-- Extracted entries follows --

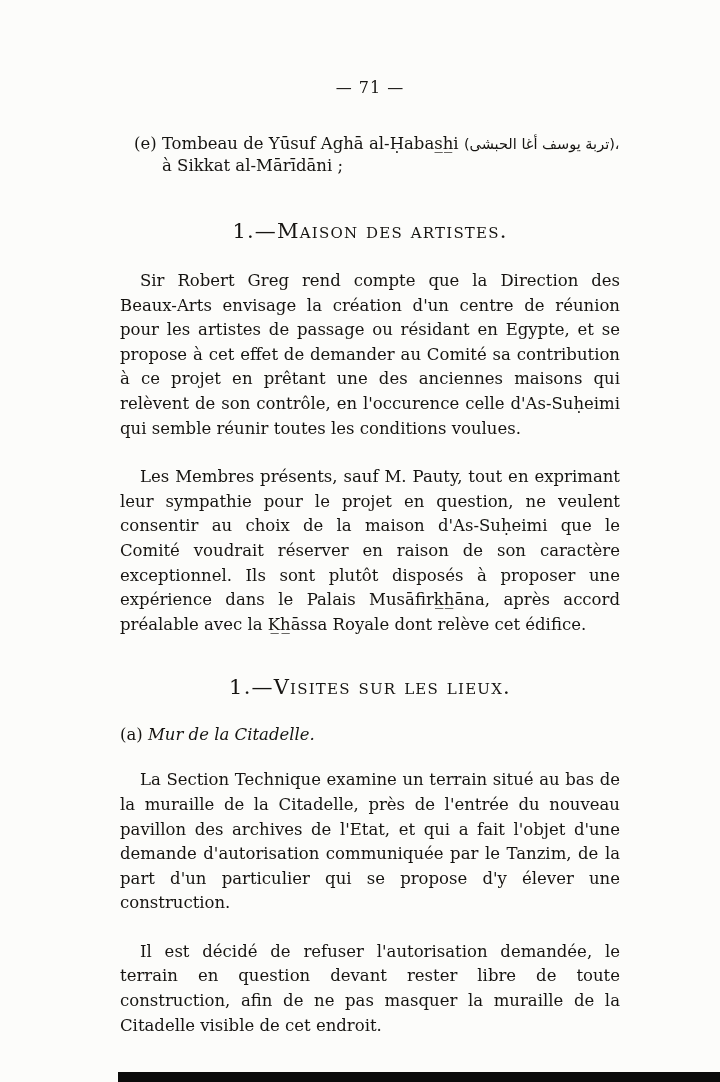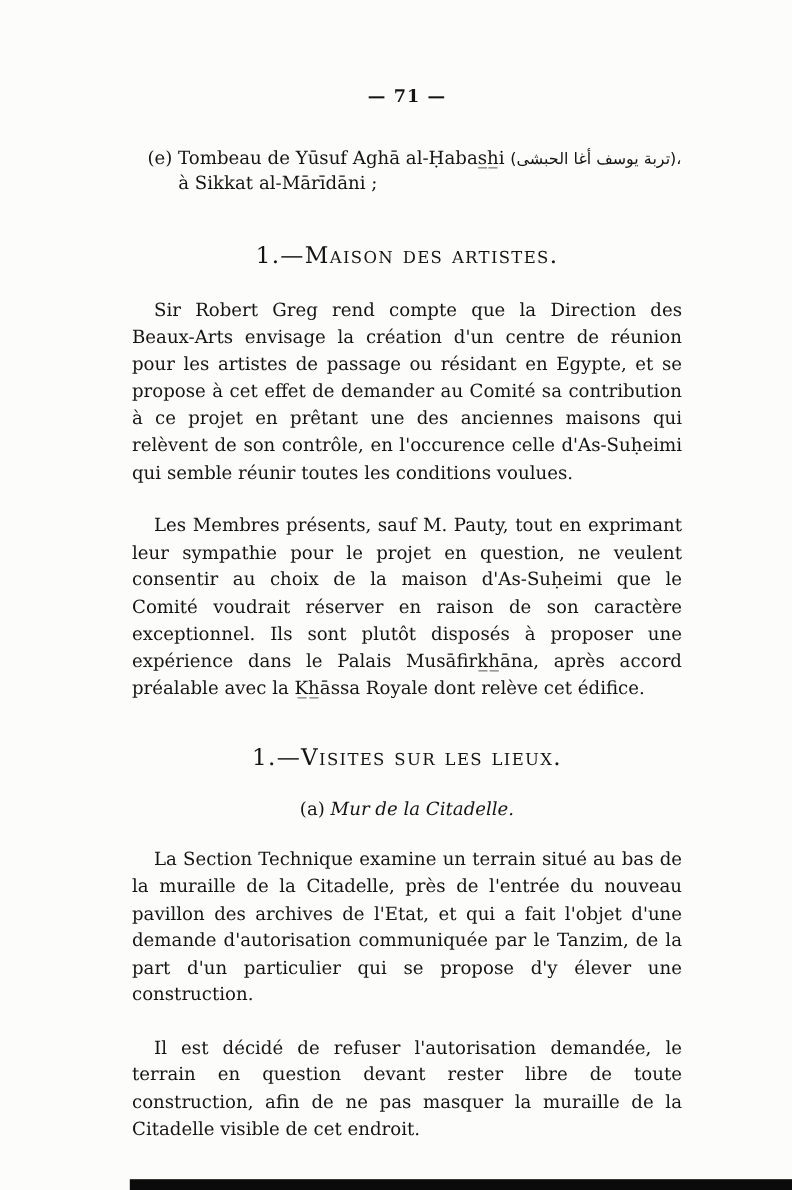--- a/index.html
+++ b/index.html
@@ -19,7 +19,7 @@
   }
   .page-number {
     text-align: center;
-    font-weight: bold;
+    font-weight: normal;
     font-size: 16px;
     letter-spacing: 1px;
     margin-bottom: 36px;

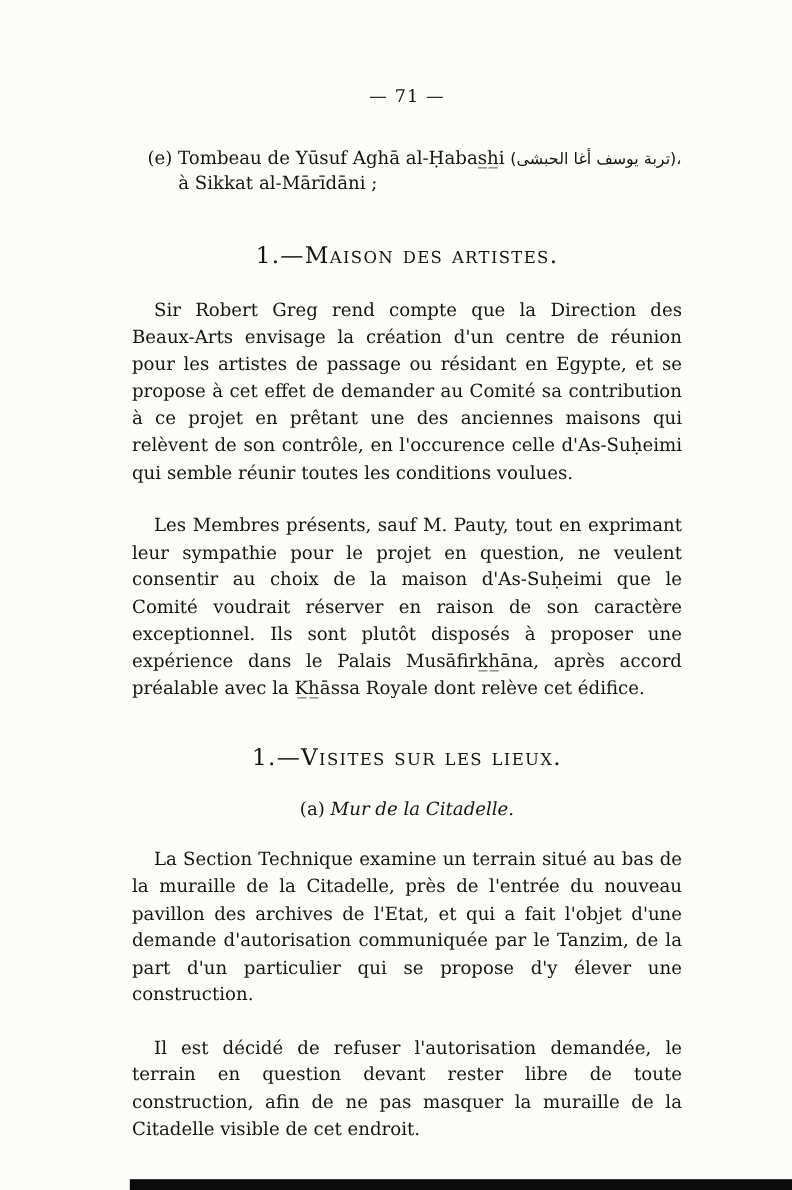--- a/index.html
+++ b/index.html
@@ -47,7 +47,6 @@
     margin-bottom: 26px;
   }
   .subheading {
-    text-align: center;
     font-size: 16.5px;
     margin-bottom: 22px;
   }

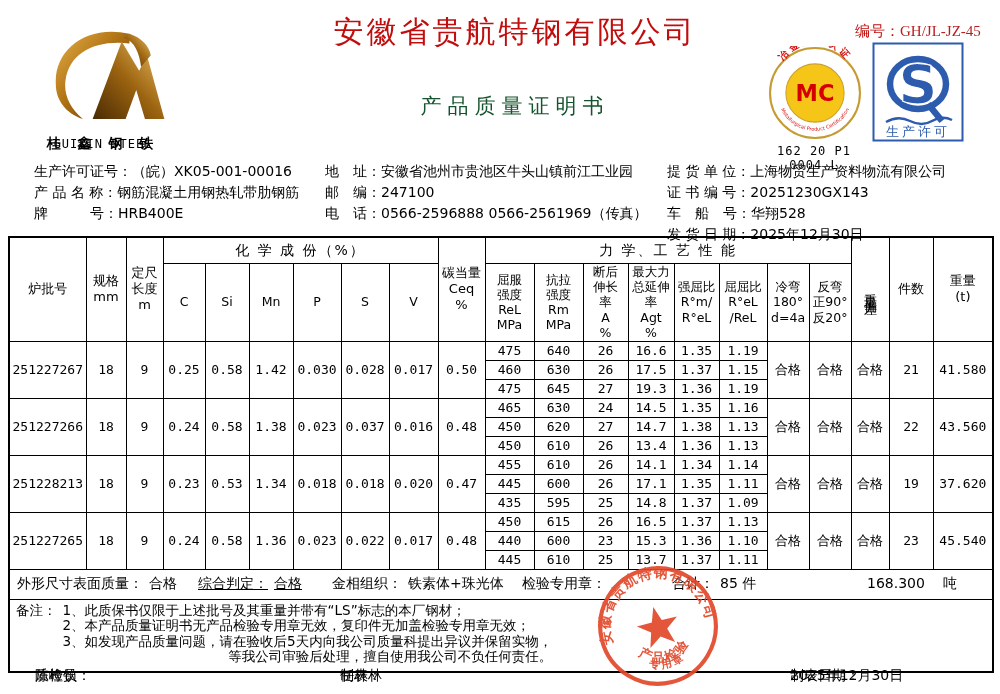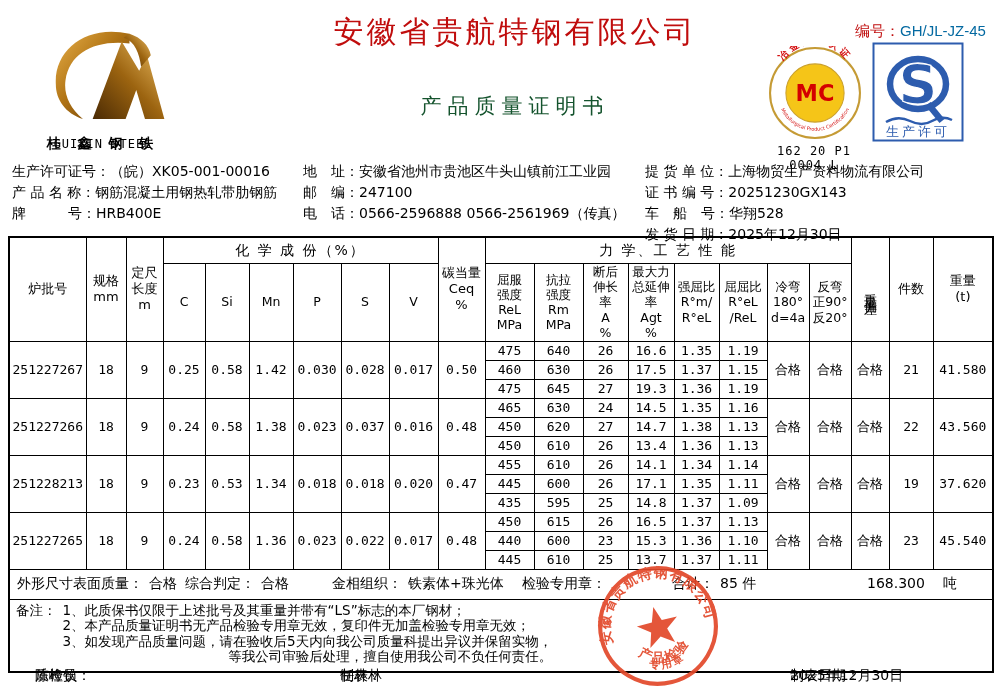--- a/index.html
+++ b/index.html
@@ -11,7 +11,7 @@
   .doc-title{top:92px;left:200px;width:630px;text-align:center;font-family:"DejaVu Serif",serif;font-size:21px;letter-spacing:6px;color:#14532d;}
   .doc-no{top:22px;left:855px;width:140px;font-size:15px;white-space:nowrap;}
   .doc-no .lbl{color:#c00d0d;}
-  .doc-no .val{font-family:Liberation Sans, sans-serif;color:#0369a1;}
+  .doc-no .val{font-family:Liberation Serif, serif;color:#b91c1c;}
   .mc-code{top:144px;left:760px;width:108px;text-align:center;font-family:"DejaVu Sans Mono",monospace;font-size:12px;letter-spacing:1px;}
 
   .logo-cn{top:121px;left:42px;width:122px;text-align:center;font-size:14px;font-weight:bold;letter-spacing:6px;white-space:nowrap;margin-top:14px;}

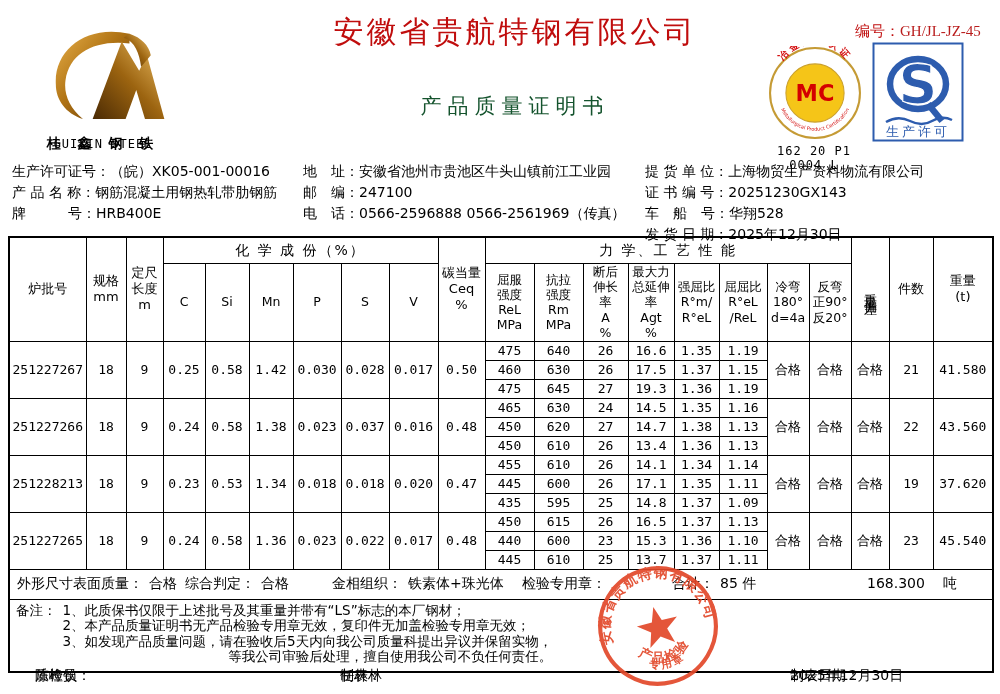--- a/index.html
+++ b/index.html
@@ -20,7 +20,7 @@
   
   .info{top:161px;left:0;width:1000px;font-size:14px;}
   .info-col{position:absolute;top:0;}
-  .info-col .row{height:21px;line-height:21px;white-space:nowrap;}
+  .info-col .row{height:21px;line-height:21px;white-space:nowrap;margin-left:22px;}
   .col-left{left:12px;width:292px;}
   .col-mid{left:303px;width:340px;}
   .col-right{left:645px;width:352px;}

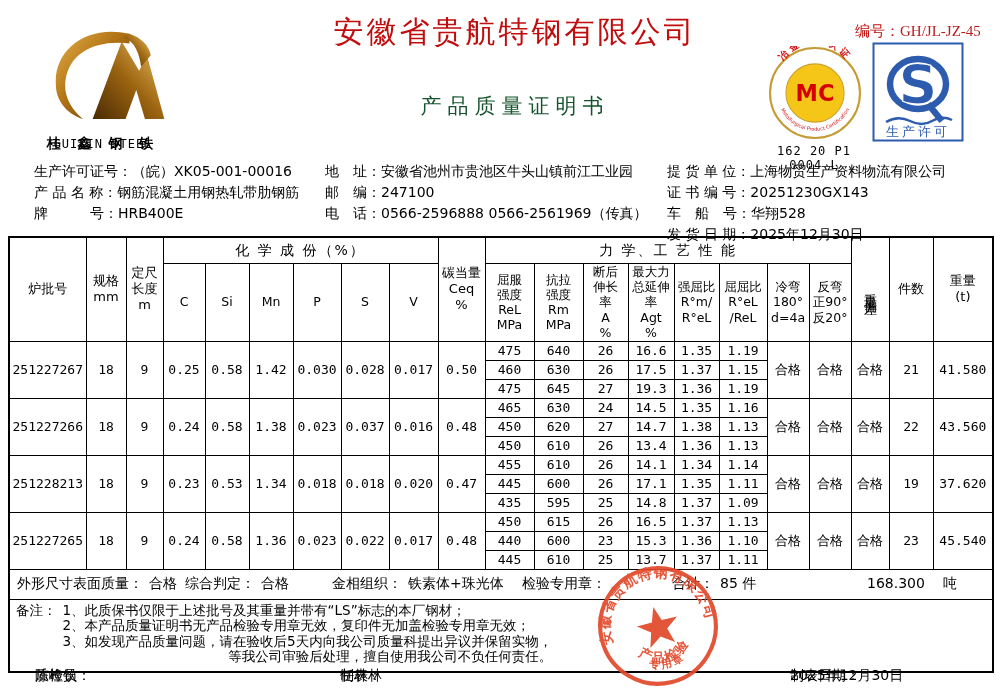--- a/index.html
+++ b/index.html
@@ -375,7 +375,7 @@
   <tr class="sumrow">
     <td colspan="21">
       <span class="sumseg" style="left:7px;"><span>外形尺寸表面质量：</span><span class="v">合格</span></span>
-      <span class="sumseg" style="left:175px;"><span>综合判定：</span><span class="v">合格</span></span>
+      <span class="sumseg" style="left:188px;text-decoration:underline;"><span>综合判定：</span><span class="v">合格</span></span>
       <span class="sumseg" style="left:322px;"><span>金相组织：</span><span class="v">铁素体+珠光体</span></span>
       <span class="sumseg" style="left:512px;"><span>检验专用章：</span></span>
       <span class="sumseg" style="left:662px;"><span>合计：</span><span class="v">85 件</span></span>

-- Extracted entries concluded --

- **What is needed**
Repeat each line of the listing word for word, from the first through the line that contains "-20,7 +20,7 @@". Any picture stays out.

- **Task solution**
--- a/index.html
+++ b/index.html
@@ -19,7 +19,7 @@
   }
   .page-number {
     text-align: center;
-    font-weight: bold;
+    font-weight: normal;
     font-size: 16px;
     letter-spacing: 1px;
     margin-bottom: 36px;

--- a/index.html
+++ b/index.html
@@ -47,7 +47,6 @@
     margin-bottom: 26px;
   }
   .subheading {
-    text-align: center;
     font-size: 16.5px;
     margin-bottom: 22px;
   }

--- a/index.html
+++ b/index.html
@@ -11,7 +11,7 @@
   .doc-title{top:92px;left:200px;width:630px;text-align:center;font-family:"DejaVu Serif",serif;font-size:21px;letter-spacing:6px;color:#14532d;}
   .doc-no{top:22px;left:855px;width:140px;font-size:15px;white-space:nowrap;}
   .doc-no .lbl{color:#c00d0d;}
-  .doc-no .val{font-family:Liberation Sans, sans-serif;color:#0369a1;}
+  .doc-no .val{font-family:Liberation Serif, serif;color:#b91c1c;}
   .mc-code{top:144px;left:760px;width:108px;text-align:center;font-family:"DejaVu Sans Mono",monospace;font-size:12px;letter-spacing:1px;}
 
   .logo-cn{top:121px;left:42px;width:122px;text-align:center;font-size:14px;font-weight:bold;letter-spacing:6px;white-space:nowrap;margin-top:14px;}

--- a/index.html
+++ b/index.html
@@ -20,7 +20,7 @@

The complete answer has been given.